In 1269 A.D., nine years after their departure from Venice, the elder Polo brothers returned to present the Khan’s request to Pope Gregory X. The pope agreed to fund another journey to China to include two missionaries and Niccolo’s son, Marco Polo. Five years later, in 1275, the group reached the court of Kublai Khan where they spent the next 17 years.
The Khan took a great liking to Marco Polo whose stories of his adventures in China would later fascinate the Western World and open the Asian continent for trade with the West. During his time with Kublai Khan, the emperor sent Marco on several diplomatic missions to represent him in Sichuan province in the south of China and Yunnan province in the southwest.

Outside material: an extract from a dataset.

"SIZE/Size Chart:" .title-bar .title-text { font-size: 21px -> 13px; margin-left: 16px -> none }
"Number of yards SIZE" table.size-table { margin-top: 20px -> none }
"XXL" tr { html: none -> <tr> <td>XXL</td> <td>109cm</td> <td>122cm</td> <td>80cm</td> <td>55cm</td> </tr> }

Marco asked several times for the Khan to grant him leave to return to Venice, but the Khan would not agree. Finally, he asked Marco to escort a Chinese princess to Persia (now Iran) to marry its Mongol ruler and then return to Europe. Marco Polo arrived home in 1295, twenty years after leaving. Five centuries after Kublai Khan and Marco Polo brought China to the West, in the 17th Century Ming Dynasty, the Emperor Kangxi invited Jesuit priests to serve as astronomers and allowed them to instruct Catholic converts.
The relationship ended, however, when Pope Alexander VII ruled that the Jesuits must not permit converts to also practice their ancient Chinese ancestral rites. This did not irreparably disrupt Catholicism in China, however. Converts continue to be drawn to it up to the present day, but a threat to religious liberty is China’s other contagion, a story told in my recent post on the “Vatican-China Deal.”
What We Obtain Too Cheap, We May Esteem Too Lightly
Thanks for indulging me in all this history. It is told for a reason, and the reason is to convey that the Chinese people lived for nearly four millennia in a culture rich in honorable customs and openness to the world, including openness to science, faith and technology.
Communism and socialism were once seen as interchangeable terms. There are differences, but their goals remain the same. The socialist doctrine demands state ownership and control of all fundamental means of production and distribution of wealth. Unlike communism, socialism achieves its ends not by violent revolution, but by reconstruction of capitalist political systems through peaceful, democratic, means.
Communism and socialism advocate for the nationalization of natural resources, public utilities, banking and credit, and industry and trade. These are the tenets of the Socialist Party of the U.S., the Labour Party of the U.K., and the labor or social democratic parties of various other democracies.
What they advocate is a slippery slope. Americans and the Western World would do well to remember that the rise of socialism is not historically conducive to the preservation of individual rights and freedoms, including and especially religious freedoms. Like the Chinese Communist Party, in a socialist system the state is always in danger of becoming its own religion.
In China, it was not until the rise of the Chinese Communist Party under Mao Zedong in 1949 that communism became the official state religion of what from then on became the People’s Republic of China. Like all oppressive communist regimes, the real battle is over the minds and souls of the people. The Party views all competing loyalties — especially religious ones — with contempt.
But there is one result of the global pandemic unleashed in China that might today bring another snicker of contempt to the faces of the ruling regime. At Holy Week and Easter, 2020, State governments across America — the Cradle of Liberty and self-proclaimed bastion of the Freedom of Religion — ordered churches closed while the liquor stores remained open.
America may not be entirely free of government self-interest either. In the place where I live in captivity — though not by choice or by any act that justifies it — the state just happens to own all the liquor stores.